Warum? Die Schlüsselfrage zum Lernen und erfolgreichen Gestalten.

Prof. Johann Risak: "Jede Führungskraft, die bewusst handelt, muss sich die Frage stellen, warum sie etwas tut bzw. nichts tut." Prof. Johann Risak: "Jede Führungskraft, die bewusst handelt, muss sich die Frage stellen, warum sie etwas tut bzw. nichts tut." Foto: Risak

Mit der Frage nach dem WARUM soll das Jahr 2013 in dieser Kolumne abgeschlossen und gleichzeitig ein Plädoyer für das häufigere Stellen dieser WARUM-Frage vorgetragen werden. Denn wir stellen uns diese Frage bei der Formulierung und Hinterfragung von Absichten und Projektaufträgen viel zu selten und oft mit zu wenig Tiefgang. Das führt dann recht oft zu Wirkungsverlusten bei der Umsetzung. Diese Kolumne stützt sich auf den Beitrag »The Question Every Project Team Should Answer« von Karen J. Brown, Nancy Lea Hyer und Richard Ettenson, in der MIT Sloan Management Review.

>> WARUM? <<
Ganz allgemein sollte sich eine Führungskraft, die bewusst handeln will bzw. handeln sollte, die Frage stellen, warum sie etwas tut bzw. nichts tut. Das Nichtstun kann als ein passives Handeln angesehen werden. Für beides liegt die Verantwortung bei der Führungskraft.
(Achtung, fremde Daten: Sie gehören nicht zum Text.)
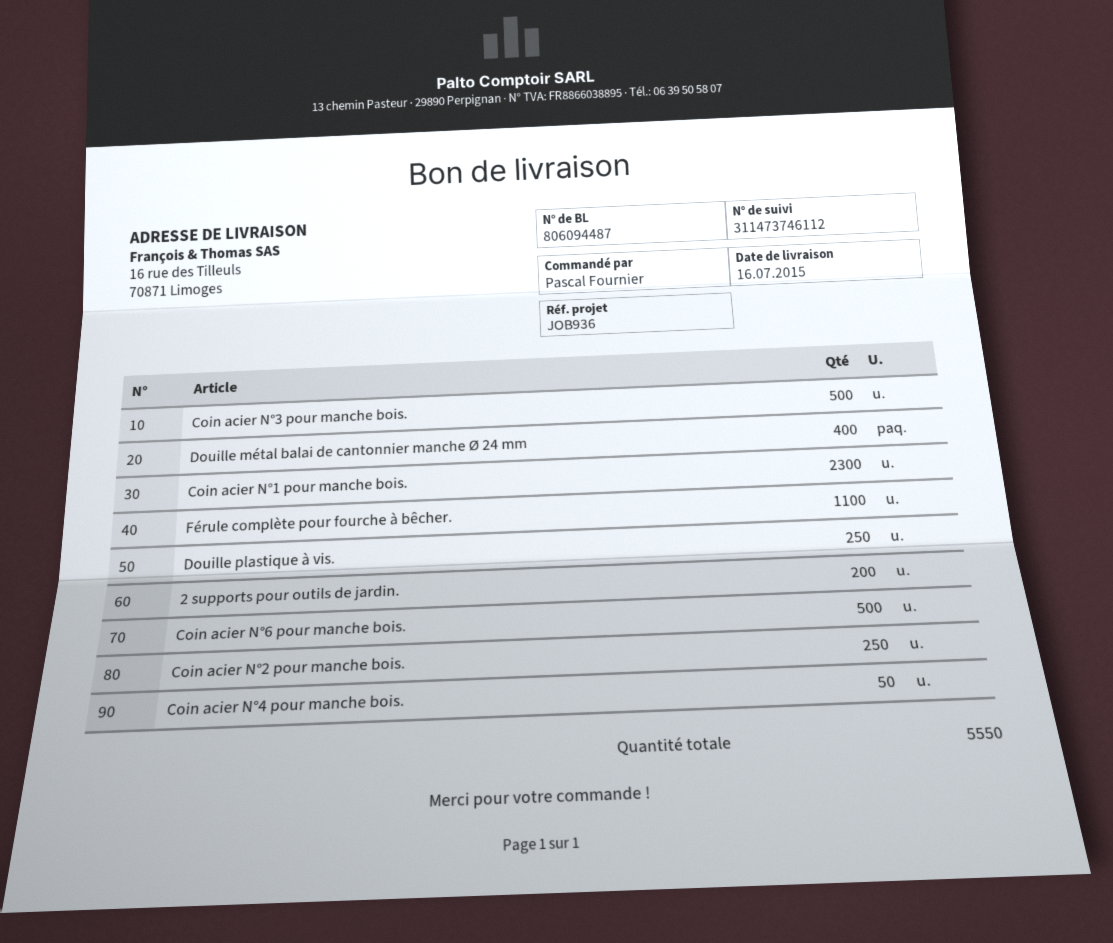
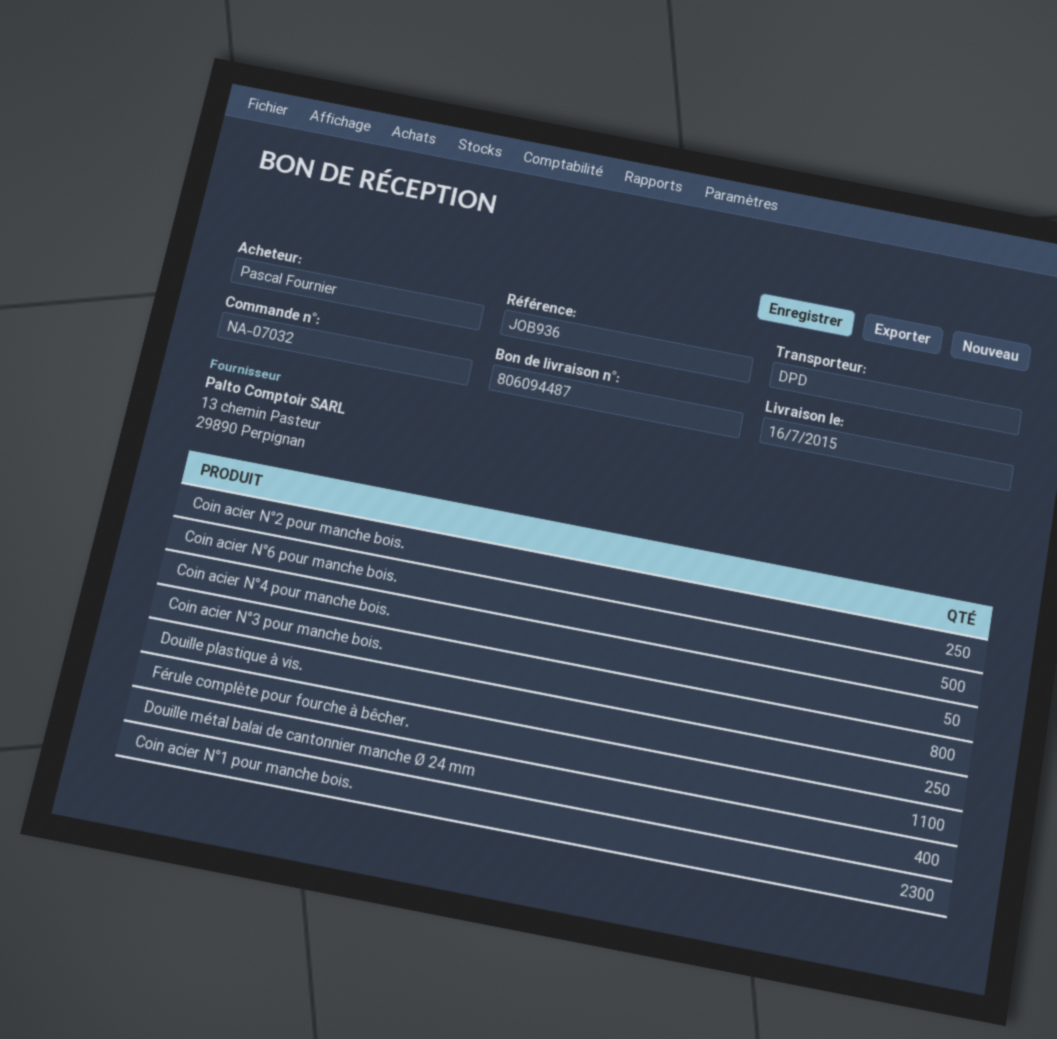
Coin acier N°3 pour manche bois.: 500 -> 800
2 supports pour outils de jardin.: 200 -> none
Aus der Sicht des Schreibers dieser Kolumne stellen die Stellung und Beantwortung der Frage WARUM bei der Formulierung und Hinterfragung von Absichten und Projektaufträgen Grundelemente einer auf Effektivität und Effizienz und damit auf Wertsteigerung ausgerichteten Führung dar. Denn »Projekte ohne klare und zwingende Beschäftigung mit dem (ergänzt v. Verf.) WARUM können zu verlorenen Anstrengungen, verfehlten Projektzielen, unzufriedenen Kunden, schlechter Geschäftsperformance, demotivierten Teammitarbeitern und zum Rufverlust des Projektleiters usw. führen.« (K. J. Brown u.a. (2013), S. 50).

>> Verantwortlich Führen <<
Im Sinne eines verantwortlichen Führens sollte das Eintreten der oben genannten negativen Ereignisse möglichst vermieden werden. Der Beantwortung der Frage WARUM sollte gemäß den oben genannten Autoren die Beantwortung der folgenden vier Fragen zu Grunde gelegt werden:

- Was ist das Problem?
- Wo sehen wir dieses?
- Wann tritt es auf bzw. wann hat es begonnen?
- Wie groß ist dieses Problem im messbaren Rahmen?

Statt mit »Problem« können die Fragen auch inhaltlich stimmig mit »Opportunität«gestellt werden. Die Stellung der WARUM-Frage wirkt: Das Abarbeiten der vier Fragen stellt eine schwierige, mühsame und oft konfliktträchtige Aufgabe dar. Es fördert jedoch bei den Beteiligten das Entstehen eines gemeinsamen Verständnisses der Aufgabenstellung sowie die Fokussierung auf das Wesentliche und positiv Wirkende. Es werden nochmals von den Umsetzungsverantwortlichen die Frage nach dem »Machen und Unterlassen« gestellt, die Gründe für ein »Machen oder Unterlassen« offengelegt und klare Bezugspunkte für die Umsetzung gesetzt. Damit liegen gute Voraussetzungen für eine wirkungsvolle Umsetzung vor. Überzeugen die offengelegten Gründe für eine Umsetzung nicht, dann sollte diese nicht erfolgen, oder es sollten dafür bessere Voraussetzungen geschaffen werden.

>> Von den Kindern lernen <<
Kinder lernen viel aus dem Stellen der Frage WARUM, Erwachsene scheuen sich viel zu oft, diese Frage zu stellen. Ich wünsche Ihnen viel Mut für die Stellung der WARUM-Frage und viele Erfolge aus der Beantwortung und der positiv wirksamen Umsetzung der Antworten.


Literaturhinweis

Brown, K.A./Hayer, N. L./Ettenson, R. (2013): The Question Every Project Team Should Answer, in: MIT Sloan Management Review, Fall, S. 49-57.